# Are there any DIY LED kits for incandescent base (edison base) lights????



## redfishsc (Jun 2, 2012)

I have a small stash of white LEDs (everything from Cree XML, XPG, Rebel ES, and chinese 3-watts) that are leftovers from me playing around with my reef aquarium lighting and a few utility lights I've built. 


I'd LOVE to find a way to screw these into an edison-base light socket (non-dimming). I have small 3-watt drivers laying around, I just need to figure out how to fit them into the screwsocket base with a small heatsink.


Ideas?


----------



## Ken_McE (Jun 2, 2012)

You have something of a problem in that the socket is designed to support a bulb that weighs a few ounces, and you are expecting it to hold a much heavier ballast. How light a ballast can you come up with?

If it was me, I'd find a screw in plug that I could work with, a bakelight one maybe, make the electrical connection between it and the ballast, and mechanically bond them together so that the ballast doubled as a handle to use to screw the fixture in and out. After that I'd have the LEDs arrayed around the handle, each with its own aluminum heat sink, the heat sinks doubling as mechanical connectors to the ballast/handle.


----------



## redfishsc (Jun 2, 2012)

Ken_McE said:


> You have something of a problem in that the socket is designed to support a bulb that weighs a few ounces, and you are expecting it to hold a much heavier ballast. How light a ballast can you come up with?




There are a few fairly light ballasts that can be connected to 110VAC that will run a few small LEDs. Originally I was going to use some very small light drivers (MR16 drivers) but I forgot those are 12v input.

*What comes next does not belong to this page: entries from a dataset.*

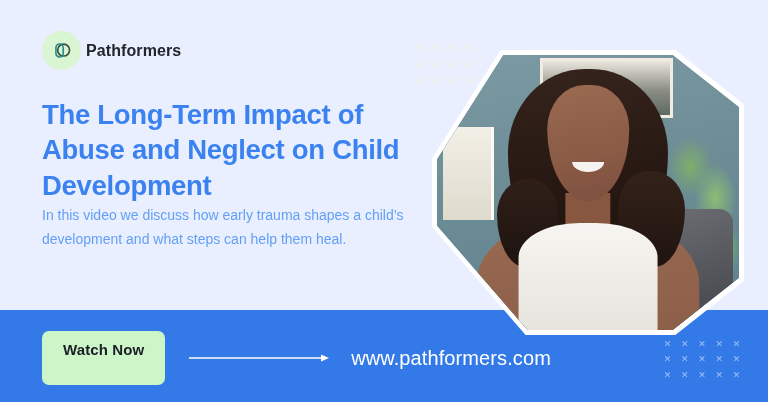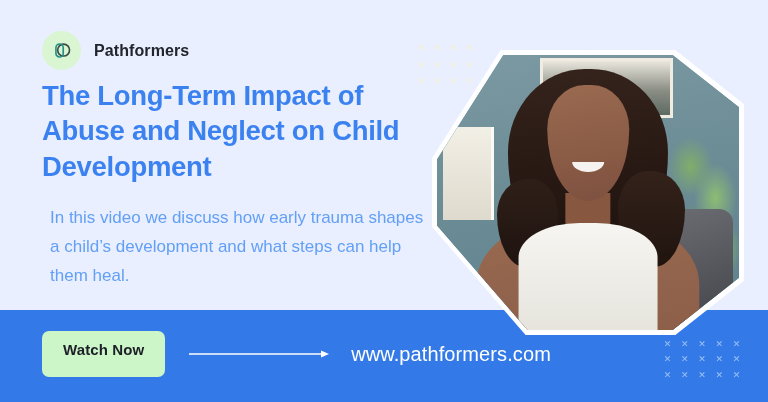--- a/index.html
+++ b/index.html
@@ -52,21 +52,21 @@
     z-index: 3;
   }
 
   
   .brand {
     position: absolute;
     left: 42px;
     top: 31px;
     display: flex;
     align-items: center;
-    gap: 13px;
+    gap: 5px;
     z-index: 5;
   }
   .brand-mark {
     width: 39px;
     height: 39px;
     border-radius: 50%;
     background: #d9f5d2;
     display: flex;
     align-items: center;
     justify-content: center;
@@ -75,60 +75,59 @@
     font-size: 16px;
     font-weight: bold;
     color: #22252c;
     letter-spacing: 0.1px;
   }
 
   
   .headline {
     position: absolute;
     left: 42px;
-    top: 78px;
+    top: 97px;
     width: 400px;
     font-size: 27.5px;
     font-weight: bold;
     line-height: 1.29;
     color: #3b82f0;
     letter-spacing: -0.3px;
     z-index: 5;
   }
 
   
   .subcopy {
     position: absolute;
     left: 42px;
     top: 203px;
     width: 375px;
-    font-size: 17px;
+    font-size: 14px;
     line-height: 1.72;
     color: #63a0f5;
     z-index: 5;
-    margin-left: 8px;
   }
 
   
   .cta-row {
     position: absolute;
     left: 42px;
     top: 331px;
     display: flex;
     align-items: center;
     z-index: 6;
   }
   .watch-btn {
     background: #ccf5c8;
     color: #1d1f26;
     font-size: 15px;
     font-weight: bold;
     border: none;
     border-radius: 7px;
-    padding: 10px 21px 19px;
+    padding: 10px 21px 27px;
     cursor: pointer;
     font-family: "Liberation Sans", sans-serif;
     letter-spacing: 0.1px;
   }
   .arrow {
     margin-left: 24px;
     margin-right: 20px;
     display: block;
   }
   .site-url {

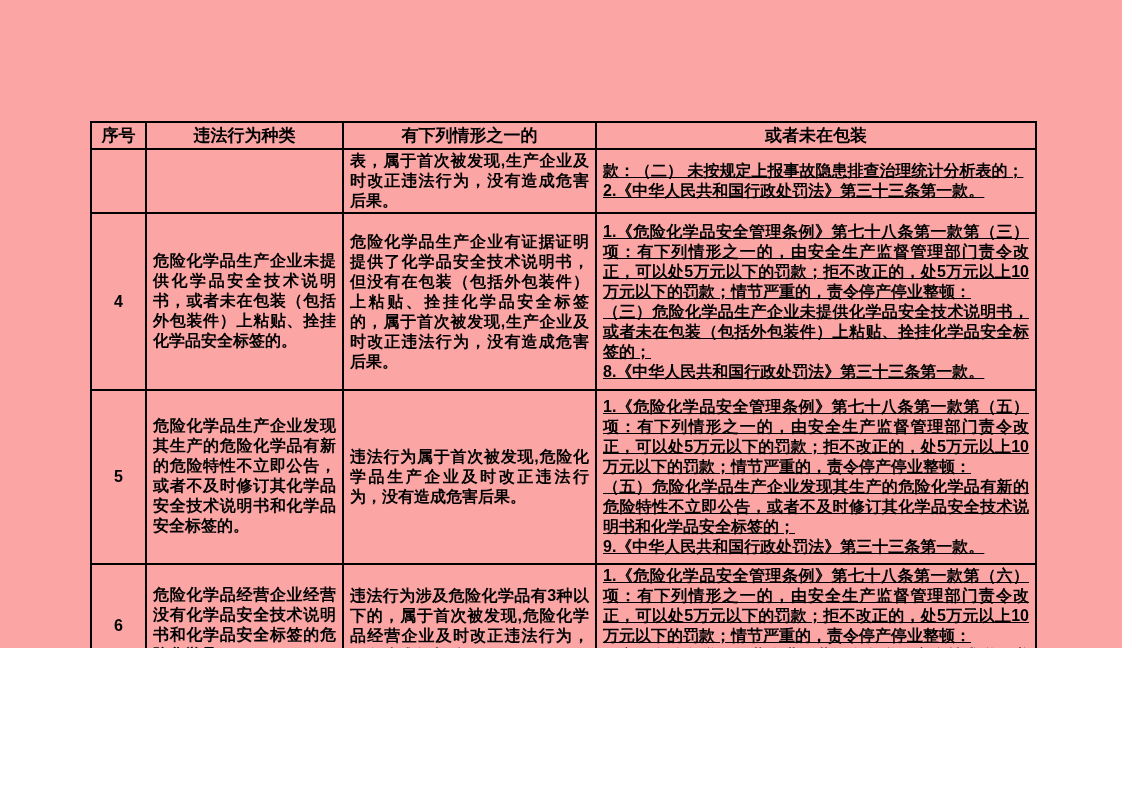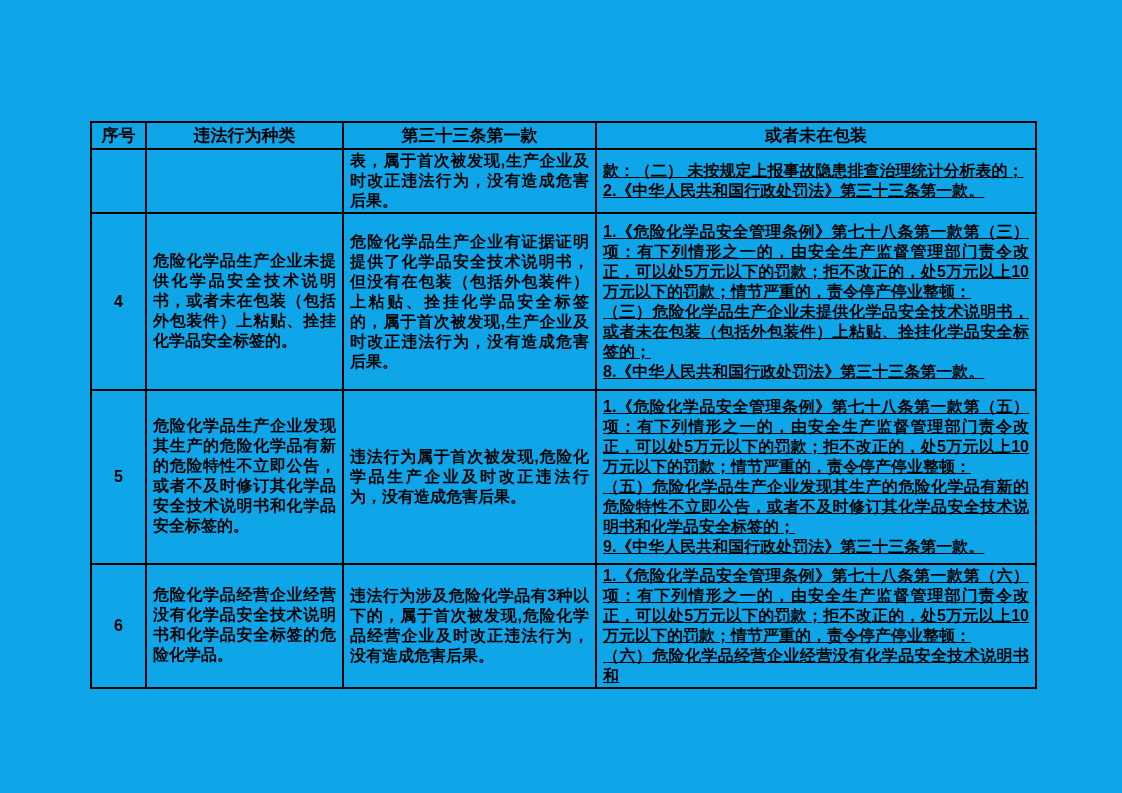--- a/index.html
+++ b/index.html
@@ -3,22 +3,22 @@
 <meta charset="utf-8">
 <style>
   html, body {
     margin: 0;
     padding: 0;
     background: #ffffff;
   }
   .page {
     position: relative;
     width: 1122px;
-    height: 793px;
-    background: #0ea5e9;
+    height: 648px;
+    background: #fca5a5;
     color: #000000;
     font-family: "Liberation Sans", "DejaVu Sans", sans-serif;
     overflow: hidden;
   }
   table.doc {
     position: absolute;
     left: 90px;
     top: 121px;
     width: 945px;
     border-collapse: collapse;
@@ -86,21 +86,21 @@
     <colgroup>
       <col style="width:55px">
       <col style="width:197px">
       <col style="width:253px">
       <col style="width:440px">
     </colgroup>
     <thead>
       <tr>
         <th>序号</th>
         <th>违法行为种类</th>
-        <th>第三十三条第一款</th>
+        <th>有下列情形之一的</th>
         <th>或者未在包装</th>
       </tr>
     </thead>
     <tbody>
       <tr class="r1">
         <td class="c-no"></td>
         <td class="c-violation"></td>
         <td class="c-cond">表，属于首次被发现,生产企业及时改正违法行为，没有造成危害后果。</td>
         <td class="c-legal">款：（二） 未按规定上报事故隐患排查治理统计分析表的；
 2.《中华人民共和国行政处罚法》第三十三条第一款。</td>

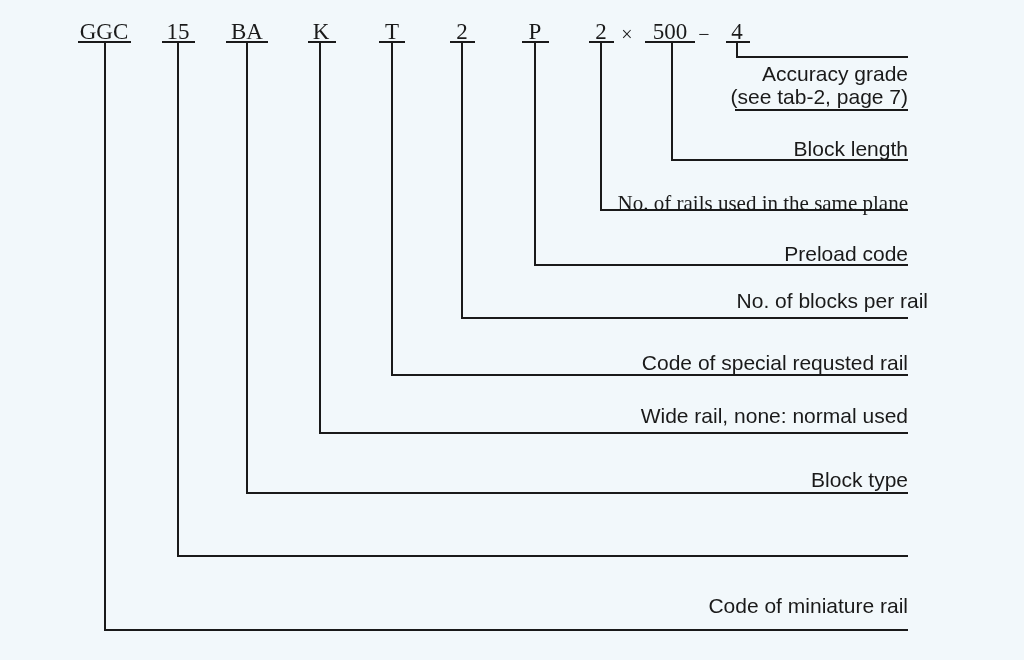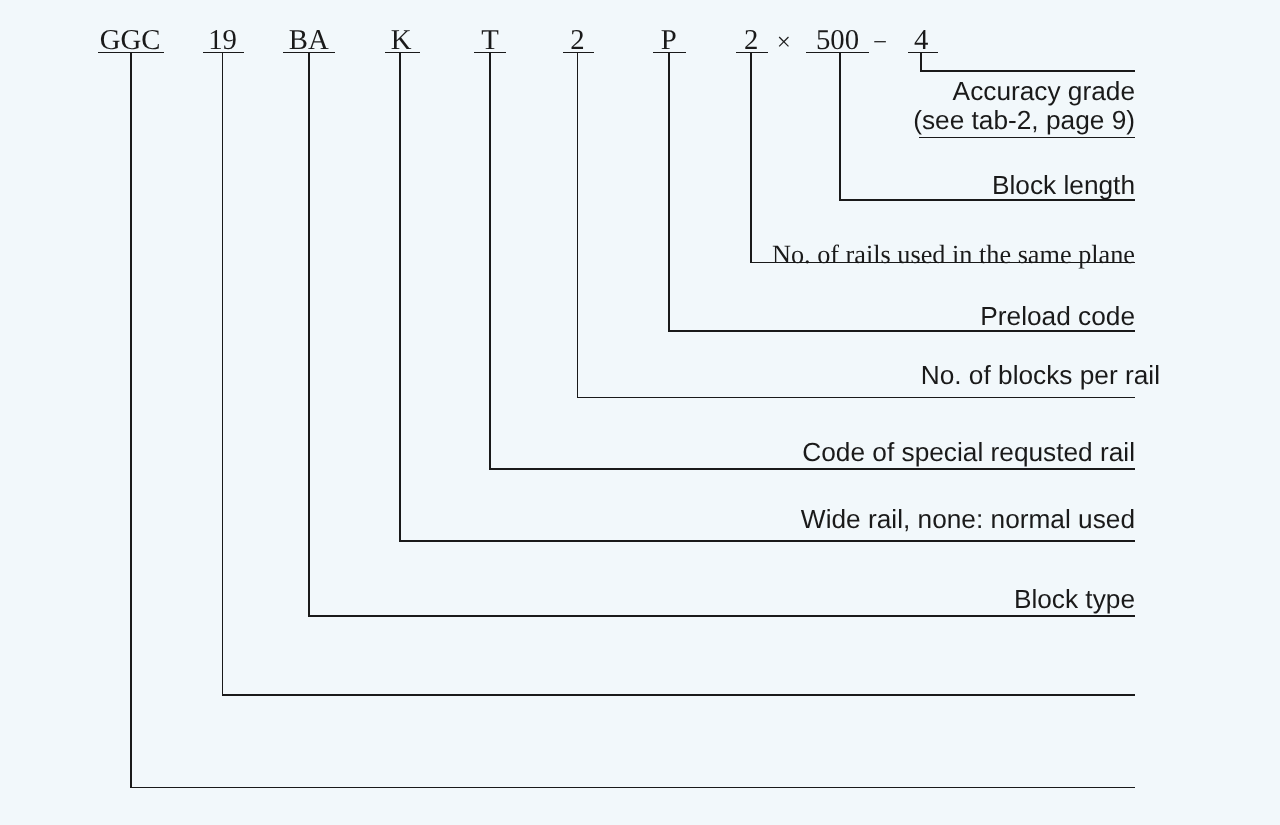--- a/index.html
+++ b/index.html
@@ -93,38 +93,39 @@
 
       <polyline points="247,42 247,493 908,493"></polyline>
 
       <polyline points="178,42 178,556 908,556"></polyline>
 
       <polyline points="105,42 105,630 908,630"></polyline>
     </g>
   </svg>
 
   <div class="code-token" style="left:104px; top:20px;">GGC</div>
-  <div class="code-token" style="left:178px; top:20px;">19</div>
+  <div class="code-token" style="left:178px; top:20px;">15</div>
   <div class="code-token" style="left:247px; top:20px;">BA</div>
   <div class="code-token" style="left:321px; top:20px;">K</div>
   <div class="code-token" style="left:392px; top:20px;">T</div>
   <div class="code-token" style="left:462px; top:20px;">2</div>
   <div class="code-token" style="left:535px; top:20px;">P</div>
   <div class="code-token" style="left:601px; top:20px;">2</div>
   <div class="code-token" style="left:670px; top:20px;">500</div>
   <div class="code-token" style="left:737px; top:20px;">4</div>
 
   <div class="code-sep" style="left:627px; top:22px;">×</div>
   <div class="code-sep" style="left:704px; top:22px;">−</div>
 
   <div class="desc two-line" style="left:908px; top:62px;">
     <div>Accuracy grade</div>
-    <div>(see tab-2, page 9)</div>
+    <div>(see tab-2, page 7)</div>
   </div>
   <div class="desc" style="left:908px; top:138px;">Block length</div>
   <div class="desc" style="left:908px; top:192px;font-family:Liberation Serif, serif;">No. of rails used in the same plane</div>
   <div class="desc" style="left:908px; top:243px;">Preload code</div>
   <div class="desc" style="left:908px; top:290px;margin-left:20px;">No. of blocks per rail</div>
   <div class="desc" style="left:908px; top:352px;text-align:center;">Code of special requsted rail</div>
   <div class="desc" style="left:908px; top:405px;">Wide rail, none: normal used</div>
   <div class="desc" style="left:908px; top:469px;">Block type</div>
+  <div class="desc" style="left:908px; top:595px;">Code of miniature rail</div>
 
 </div>
 
 </body></html>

> If it was me, I'd find a screw in plug that I could work with, a bakelight one maybe, make the electrical connection between it and the ballast, and mechanically bond them together so that the ballast doubled as a handle to use to screw the fixture in and out. After that I'd have the LEDs arrayed around the handle, each with its own aluminum heat sink, the heat sinks doubling as mechanical connectors to the ballast/handle.



I may have to do this, it's certainly simple. I could mount the aluminum (old CPU) heatsinks somewhere near the ceiling in my kitchen and let the big square glass dome cover them.


----------



## Ken_McE (Jun 3, 2012)

redfishsc said:


> There are a few fairly light ballasts that can be connected to 110VAC that will run a few small LEDs.



I saw this as being the only serious problem. You seem to have solved it. If the little ballasts are not suitable for a handle I would look for a plastic tube (PVC plumbing??) to serve as the handle, have the ballast(s) sit inside it. The plastic would also keep your hand further away from line voltage if anything went bad. 




> I may have to do this, it's certainly simple



We will of course require pictures. There is a lot of interest in this general problem.


----------



## Optical Inferno (Jun 6, 2012)

http://generalhardwaresz.com/index.asp?sid=40 these guys are not too bad. You get the heatsink, socket, optic, and in some cases the circuitboard for the LEDs


----------